Embora a especialista afirme que nem todos os grandes incêndios que enfrentamos sejam de sexta geração, alerta que sua evolução dependerá, em grande medida, da intervenção humana, em especial de “como lidaremos coletivamente com o uso do território, o planejamento rural e as mudanças climáticas. O que não resta dúvida é que, sem medidas preventivas estruturais, esses incêndios serão cada vez mais frequentes, intensos e incontroláveis”, aponta. Nesse sentido, todos estamos implicados porque, como insiste a WWF, “a solução está ao nosso alcance”. Como Lourdes Hernández esclarece: “Incêndios vão continuar acontecendo, são algo comum na Península Ibérica e em todo o Mediterrâneo. O que podemos evitar coletivamente é que deixem danos tão imensos para os habitats e as pessoas”.

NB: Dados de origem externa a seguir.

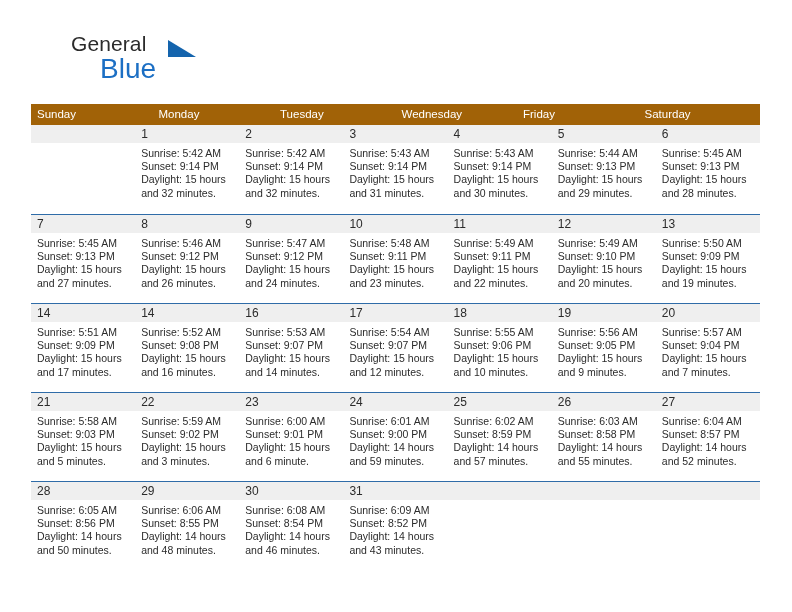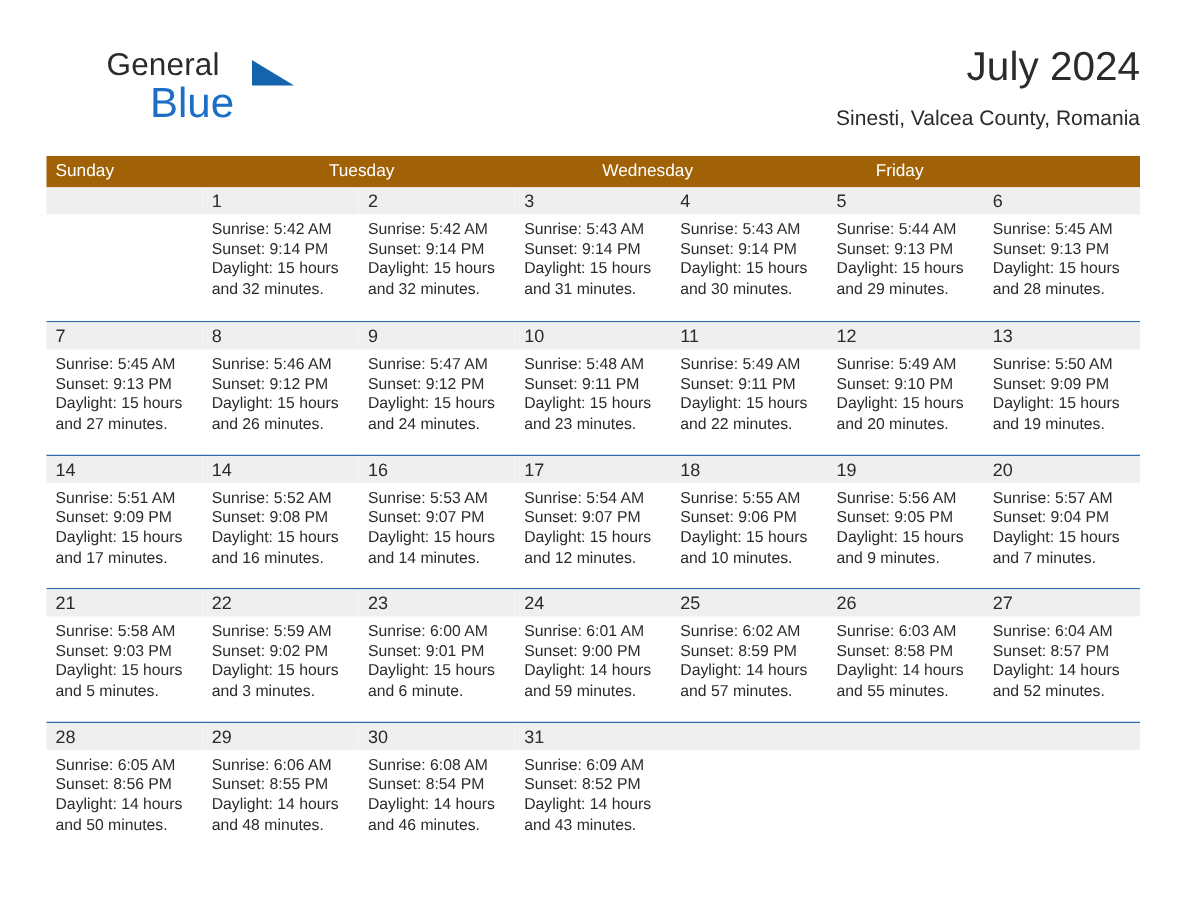--- a/index.html
+++ b/index.html
@@ -157,10 +157,6 @@
       <span class="logo-blue">Blue</span>
     </div>
 
-    <div class="title-block">
-      <div class="cal-title">July 2024</div>
-      <div class="cal-subtitle">Sinesti, Valcea County, Romania</div>
-    </div>
 
   </div>
 

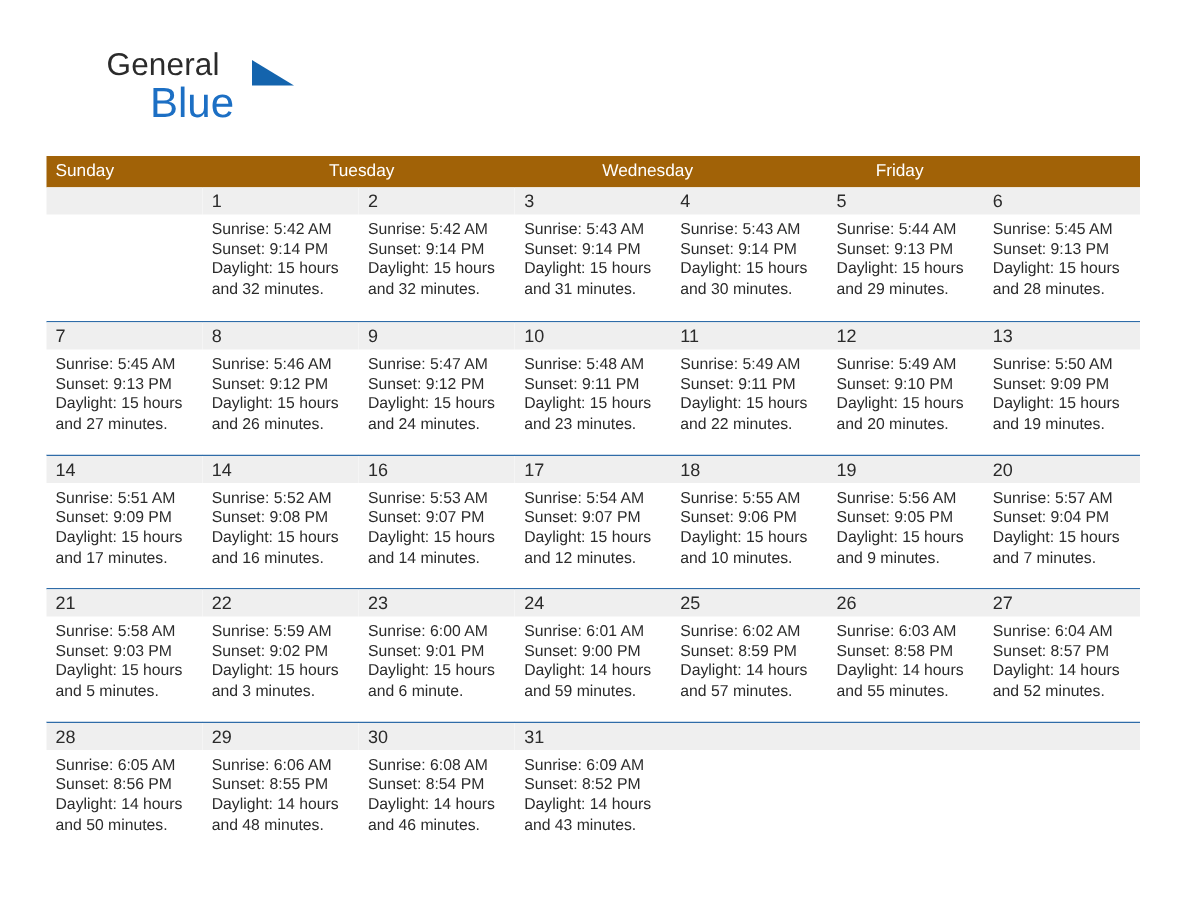--- a/index.html
+++ b/index.html
@@ -163,6 +163,7 @@
   <div class="calendar">
     <div class="weekday-row" id="weekday-row">
         <div class="weekday">Sunday</div>
+        <div class="weekday">Monday</div>
         <div class="weekday">Tuesday</div>
         <div class="weekday">Wednesday</div>
         <div class="weekday">Friday</div>

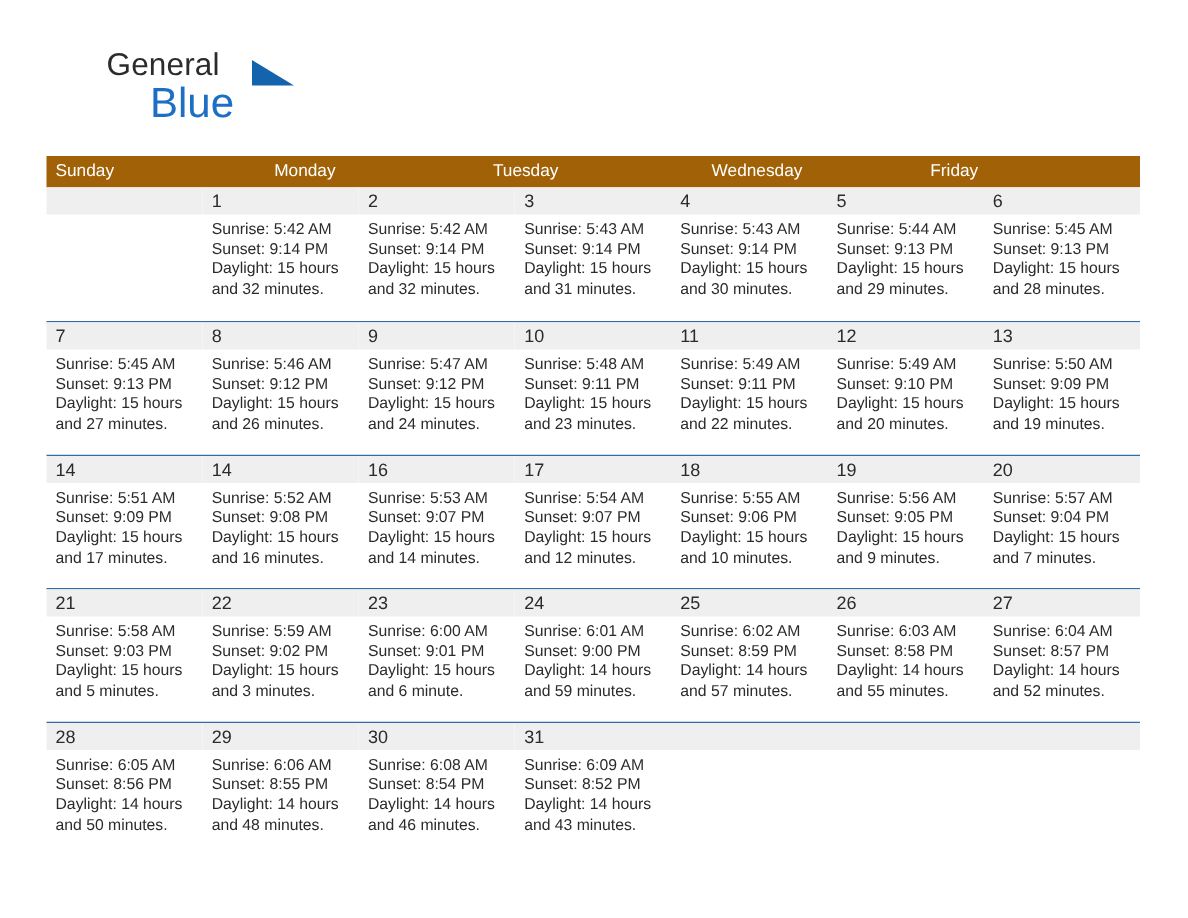--- a/index.html
+++ b/index.html
@@ -167,6 +167,7 @@
         <div class="weekday">Tuesday</div>
         <div class="weekday">Wednesday</div>
         <div class="weekday">Friday</div>
+        <div class="weekday">Saturday</div>
       </div>
     <div id="weeks-container">
         <div class="week">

Como conseguir isso? A resposta passa por seguir uma estratégia eficaz “que consiste em adaptar a paisagem, gerenciá-la para torná-la menos inflamável. Desenhando paisagens em mosaico agroflorestais, vivas e rentáveis em que, caso a faísca surja, as chamas não possam se propagar facilmente. Seriam paisagens com pastagens para uso pecuário extensivo, pequenos cultivos, massas florestais que são geridas e aproveitadas, manchas de florestas autóctones conectadas entre si”, diz a especialista. Para que essa paisagem seja uma realidade, o papel das administrações é gerar as condições adequadas para que viver no meio rural seja uma opção digna e viável. “Investir no desenvolvimento rural, fomentar o aproveitamento sustentável, remunerar a prestação de serviços ambientais, aprovando benefícios fiscais baseados em “quem conserva, recebe”, e que beneficiem o setor primário ecológico e extensivo”, conclui Hernández.
Eo que as empresas e cidadãos podem fazer?
O que vimos recentemente no incêndio de Lleida (Espanha), em julho passado, no qual duas pessoas morreram, ou no que ocorreu no estado brasileiro de Roraima (Amazônia) no início do ano, evidencia que se trata de um problema social e que cada um de nós pode contribuir para amenizá-lo, já que 95% dos incêndios declarados têm causas humanas. Para isso, “é fundamental evitar fazer fogo no mato, deixar lixo, jogar bitucas de cigarro ou qualquer outra ação que possa gerar uma faísca. Além disso, devemos aspirar a ser uma sociedade mais consciente e responsável, que aposta no consumo de produtos locais para sustentar uma paisagem mais resistente aos incêndios, ao mesmo tempo em que se gera emprego digno e se assegura a qualidade de vida nas áreas rurais”, conclui Lourdes Hernández.
As empresas, por sua vez, também devem assumir a responsabilidade de tentar melhorar a situação. Na MAPFRE, por exemplo, mantém-se um compromisso firme diante da mudança climática, com o objetivo de alcançar a neutralidade climática em 2030 em suas operações diretas e zero emissões líquidas em 2050 a nível global. Para isso, reduziu sua pegada de carbono, eletrificou sua frota, apostou em energias renováveis e compensou 80% de suas emissões em 2024 por meio de projetos como o Envira Amazônia, que evita o desmatamento no Brasil. Além disso, eliminou investimentos em empresas com alta dependência do carvão térmico e aplica critérios ESG em suas decisões financeiras, reforçando assim seu papel como ator-chave na transição para uma economia de baixo carbono.